A previous study has suggested that visceral adipose tissue was inversely associated with BMD, and having more subcutaneous adiposity than visceral adipose tissue tends to be beneficial to skeletal health after the menopause [9], while both subcutaneous and visceral adipose tissue showed negative associations with BMD in the study of Katzmarzyk et al. [24]. These inconsistent findings stimulated our curiosity regarding whether there is different bone mass or bone metabolism due to a difference in fat distribution in the young adults in this study, in which we found that A/G FMR was an independent negative predictor of BMD after adjusting for body composition and BMI. However, the relationship between A/G FMR and BMD was not completely consistent for males and females. We divided the body adipose tissue into android fat representing the visceral (trunk) adipose tissue and gynoid fat reflecting the subcutaneous (leg) adipose tissue. Our results suggest that central adipose tissue accumulation could impair bone mineral maintenance and bone mass increase.
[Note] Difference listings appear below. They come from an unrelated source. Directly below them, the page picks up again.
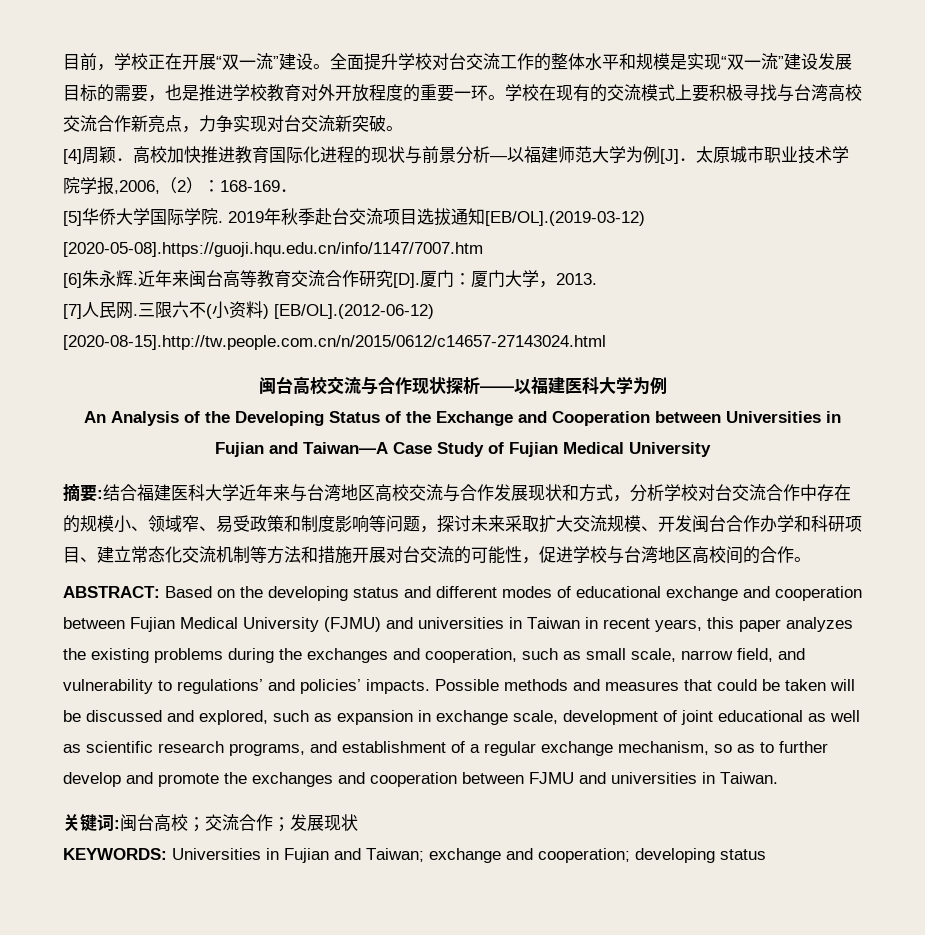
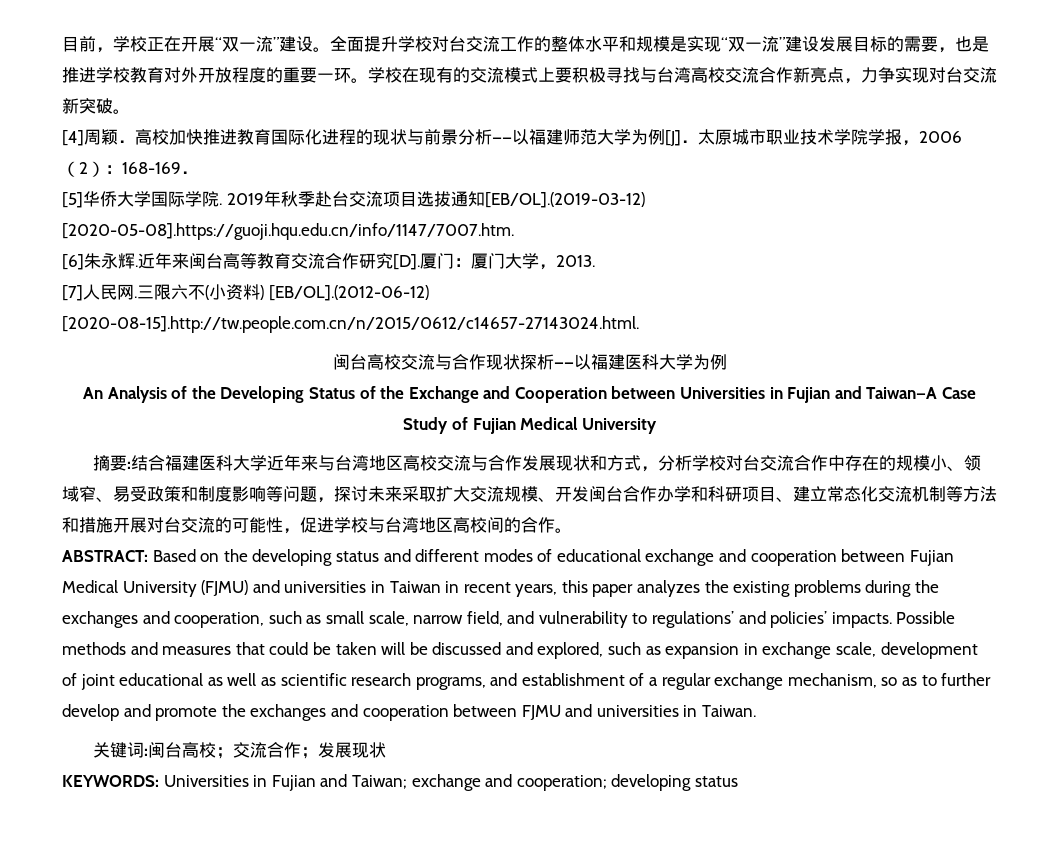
- [4]周颖．高校加快推进教育国际化进程的现状与前景分析—以福建师范大学为例[J]．太原城市职业技术学院学报,2006,（2）：168-169．
+ [4]周颖．高校加快推进教育国际化进程的现状与前景分析——以福建师范大学为例[J]．太原城市职业技术学院学报，2006（2）：168-169．
- 2019年秋季赴台交流项目选拔通知[EB/OL].(2019-03-12) [2020-05-08].https://guoji.hqu.edu.cn/info/1147/7007.htm
+ 2019年秋季赴台交流项目选拔通知[EB/OL].(2019-03-12) [2020-05-08].https://guoji.hqu.edu.cn/info/1147/7007.htm.
- 三限六不(小资料) [EB/OL].(2012-06-12) [2020-08-15].http://tw.people.com.cn/n/2015/0612/c14657-27143024.html
+ 三限六不(小资料) [EB/OL].(2012-06-12) [2020-08-15].http://tw.people.com.cn/n/2015/0612/c14657-27143024.html.

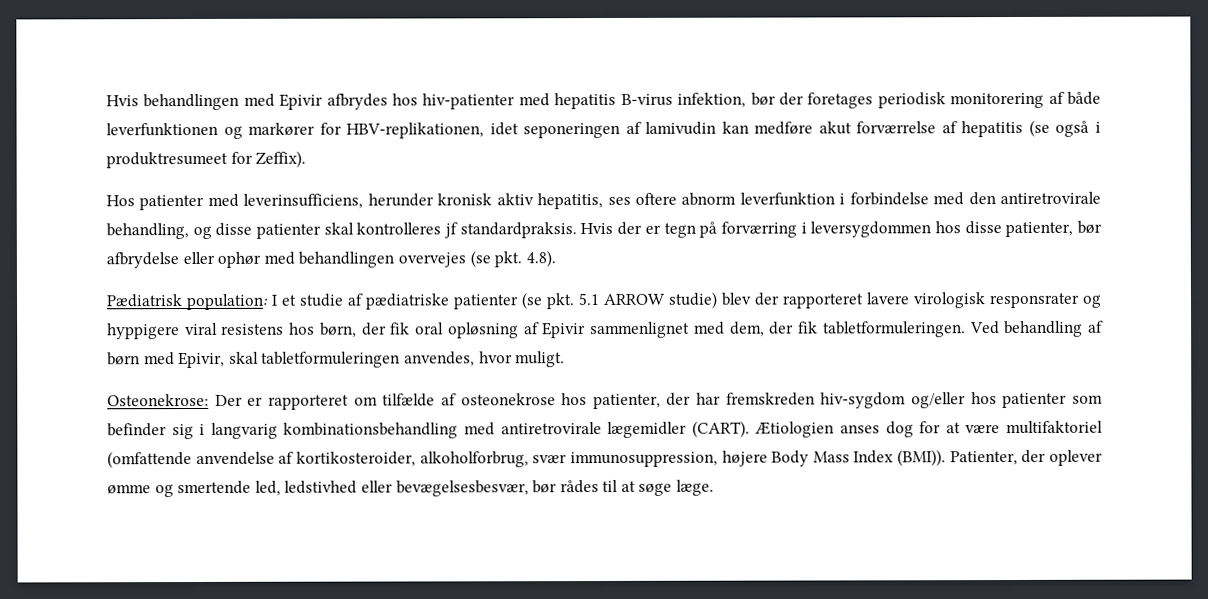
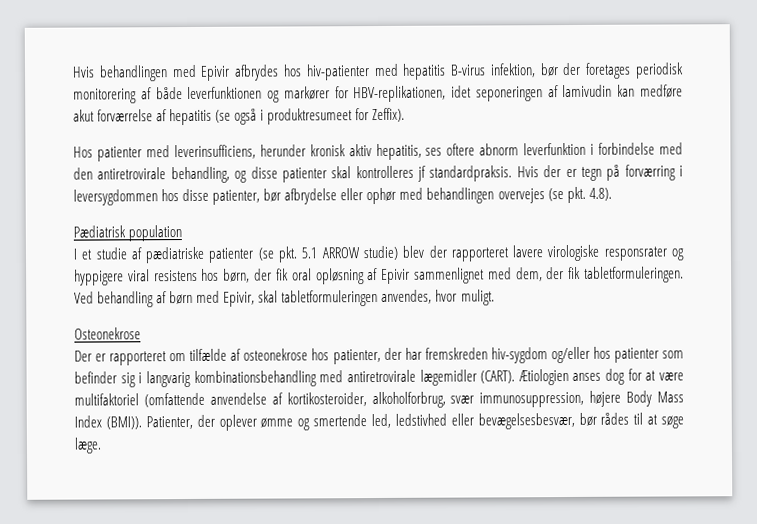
- Pædiatrisk population: I et studie af pædiatriske patienter (se pkt. 5.1 ARROW studie) blev der rapporteret lavere virologisk responsrater og hyppigere viral resistens hos børn, der fik oral opløsning af Epivir sammenlignet med dem, der fik tabletformuleringen.
+ Pædiatrisk population
+ I et studie af pædiatriske patienter (se pkt. 5.1 ARROW studie) blev der rapporteret lavere virologiske responsrater og hyppigere viral resistens hos børn, der fik oral opløsning af Epivir sammenlignet med dem, der fik tabletformuleringen.
- Osteonekrose: Der er rapporteret om tilfælde af osteonekrose hos patienter, der har fremskreden hiv-sygdom og/eller hos patienter som befinder sig i langvarig kombinationsbehandling med antiretrovirale lægemidler (CART).
+ Osteonekrose
+ Der er rapporteret om tilfælde af osteonekrose hos patienter, der har fremskreden hiv-sygdom og/eller hos patienter som befinder sig i langvarig kombinationsbehandling med antiretrovirale lægemidler (CART).

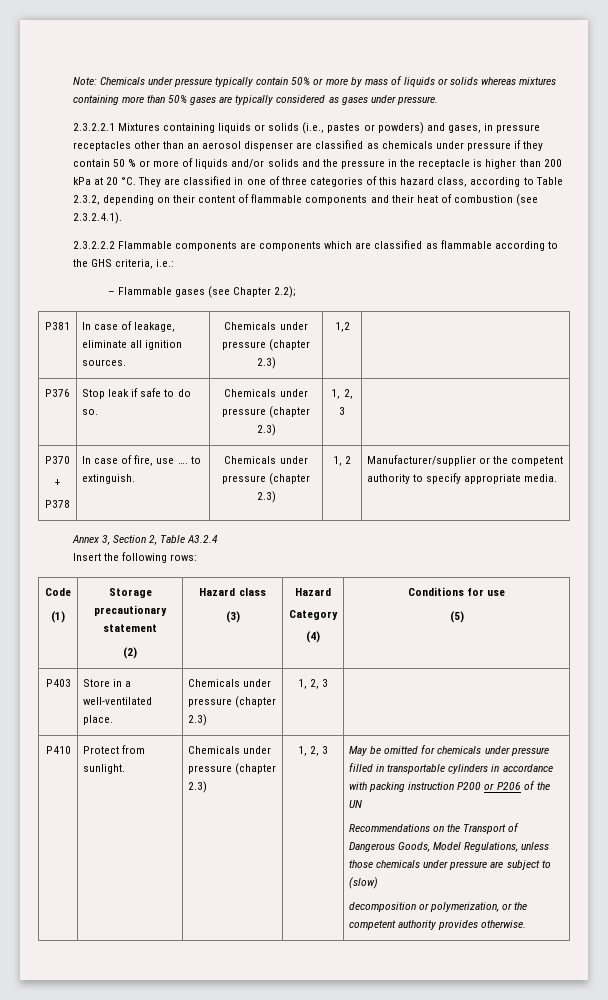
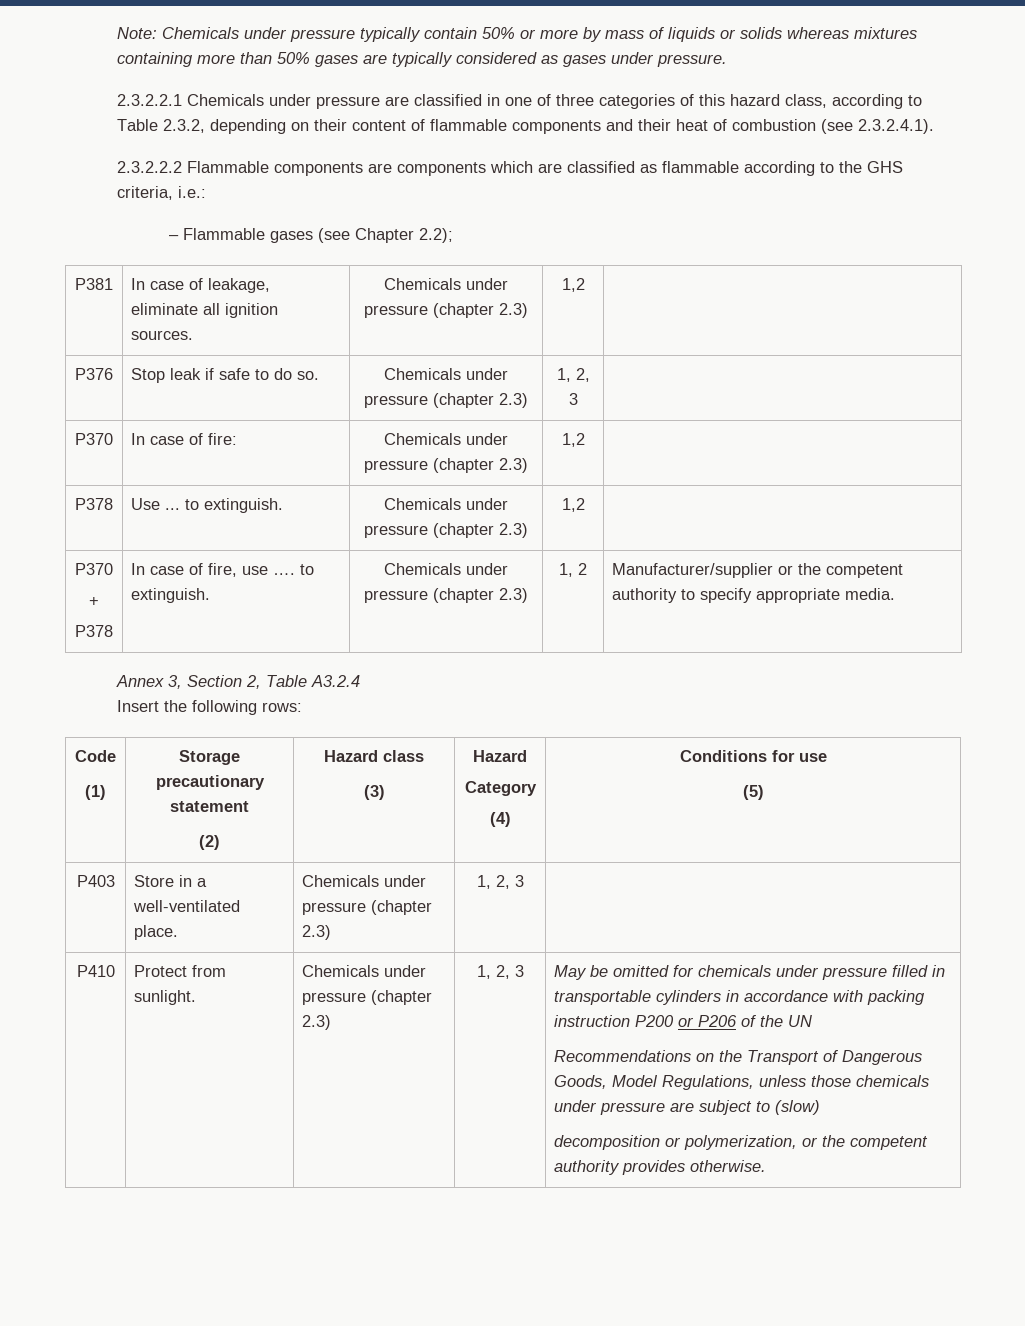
- 2.3.2.2.1 Mixtures containing liquids or solids (i.e., pastes or powders) and gases, in pressure receptacles other than an aerosol dispenser are classified as chemicals under pressure if they contain 50 % or more of liquids and/or solids and the pressure in the receptacle is higher than 200 kPa at 20 °C. They are classified in one of three categories of this hazard class, according to Table 2.3.2, depending on their content of flammable components and their heat of combustion (see 2.3.2.4.1).
+ 2.3.2.2.1 Chemicals under pressure are classified in one of three categories of this hazard class, according to Table 2.3.2, depending on their content of flammable components and their heat of combustion (see 2.3.2.4.1).
+ P370 | In case of fire: | Chemicals under pressure (chapter 2.3) | 1,2 |
+ P378 | Use ... to extinguish. | Chemicals under pressure (chapter 2.3) | 1,2 |

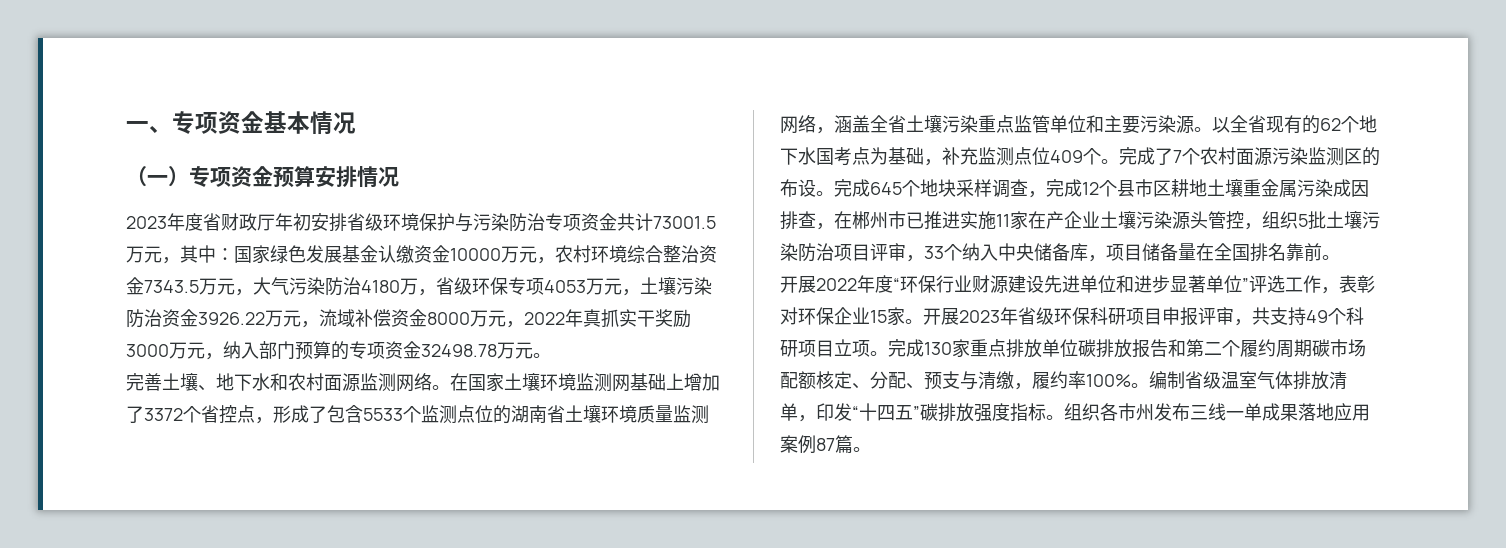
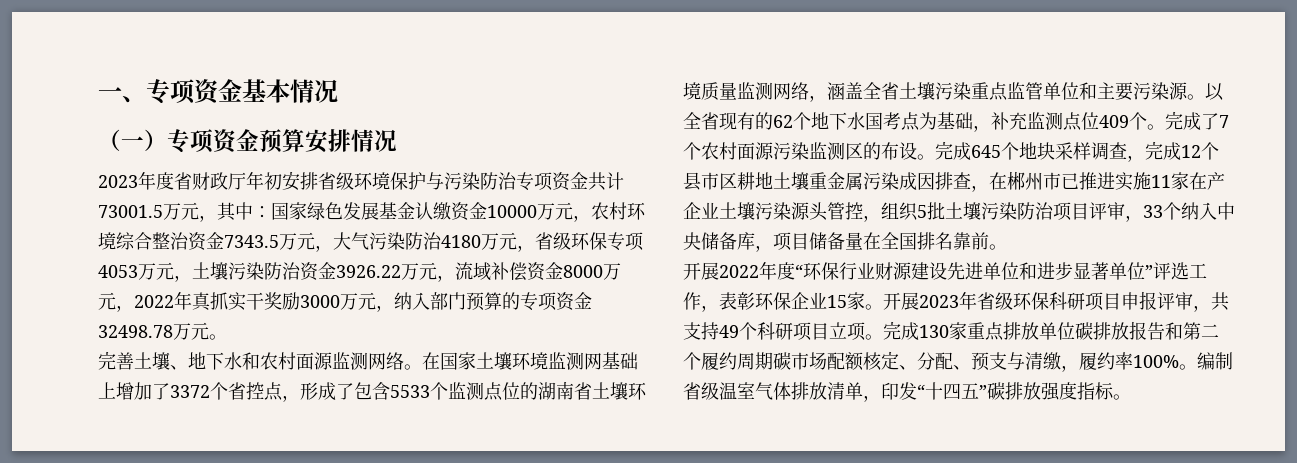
- 国家绿色发展基金认缴资金10000万元，农村环境综合整治资金7343.5万元，大气污染防治4180万，省级环保专项4053万元，土壤污染防治资金3926.22万元，流域补偿资金8000万元，2022年真抓实干奖励3000万元，纳入部门预算的专项资金32498.78万元。
+ 国家绿色发展基金认缴资金10000万元，农村环境综合整治资金7343.5万元，大气污染防治4180万元，省级环保专项4053万元，土壤污染防治资金3926.22万元，流域补偿资金8000万元，2022年真抓实干奖励3000万元，纳入部门预算的专项资金32498.78万元。
- 开展2022年度“环保行业财源建设先进单位和进步显著单位”评选工作，表彰对环保企业15家。
+ 开展2022年度“环保行业财源建设先进单位和进步显著单位”评选工作，表彰环保企业15家。
- 组织各市州发布三线一单成果落地应用案例87篇。

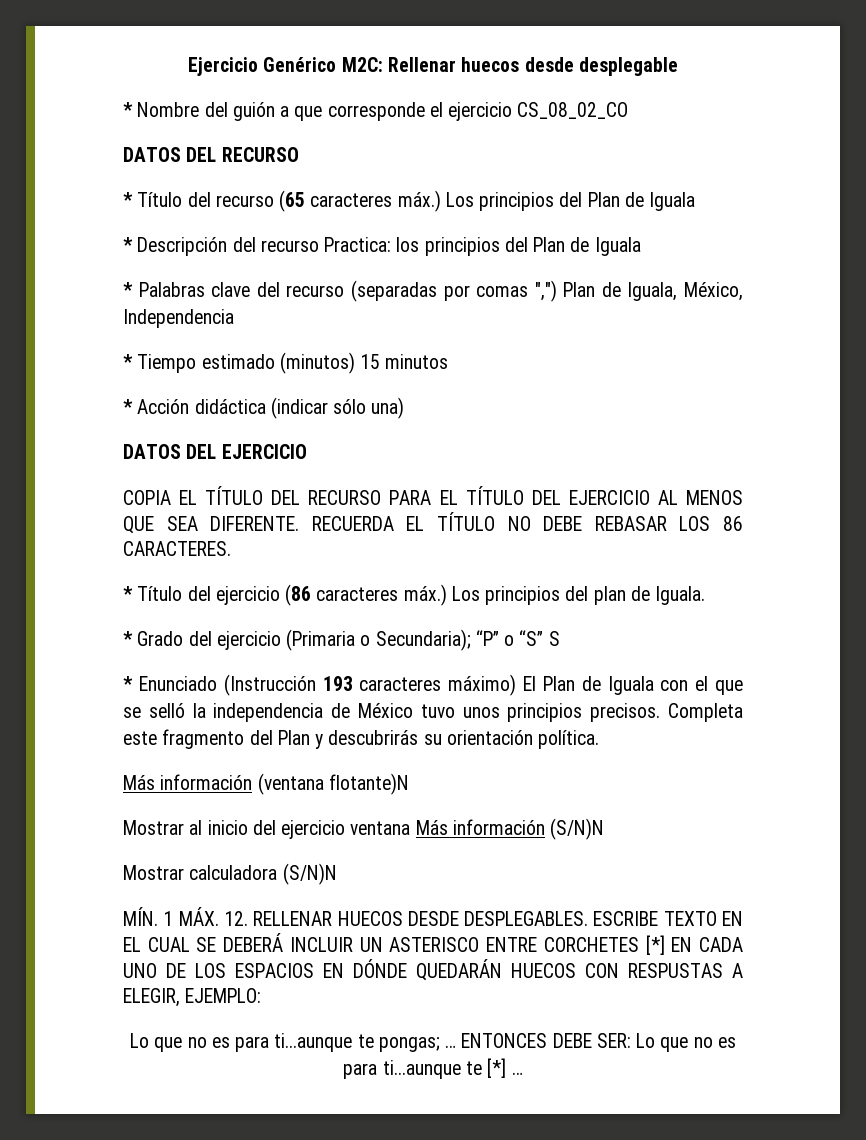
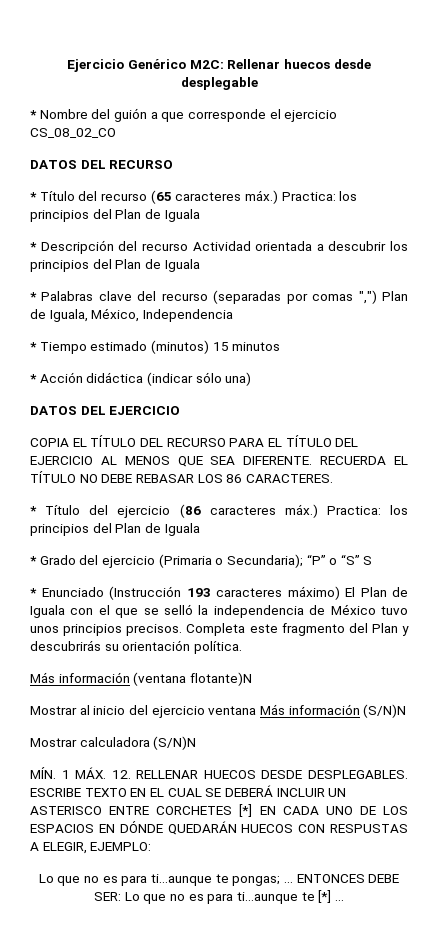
- * Título del recurso (65 caracteres máx.) Los principios del Plan de Iguala
+ * Título del recurso (65 caracteres máx.) Practica: los principios del Plan de Iguala
- * Descripción del recurso Practica: los principios del Plan de Iguala
+ * Descripción del recurso Actividad orientada a descubrir los principios del Plan de Iguala
- * Título del ejercicio (86 caracteres máx.) Los principios del plan de Iguala.
+ * Título del ejercicio (86 caracteres máx.) Practica: los principios del Plan de Iguala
After activating osteoclasts and inhibiting osteoblasts, bone resorption increases, which exerts a deleterious effect on skeletal stability and can precipitate osteopenia and osteoporosis [26]. Meanwhile, regional fat mass distribution had a more extensive effect on whole-body BMD in females rather than males. These results seem to imply that in young adults, hormone-related adipose tissue plays a leading role in general bone mass increase in females and mechanical loading-related lean muscle seems to be more important in regional bone formation in males, although differences in mechanical loading across different sites may alter the aforementioned relationships.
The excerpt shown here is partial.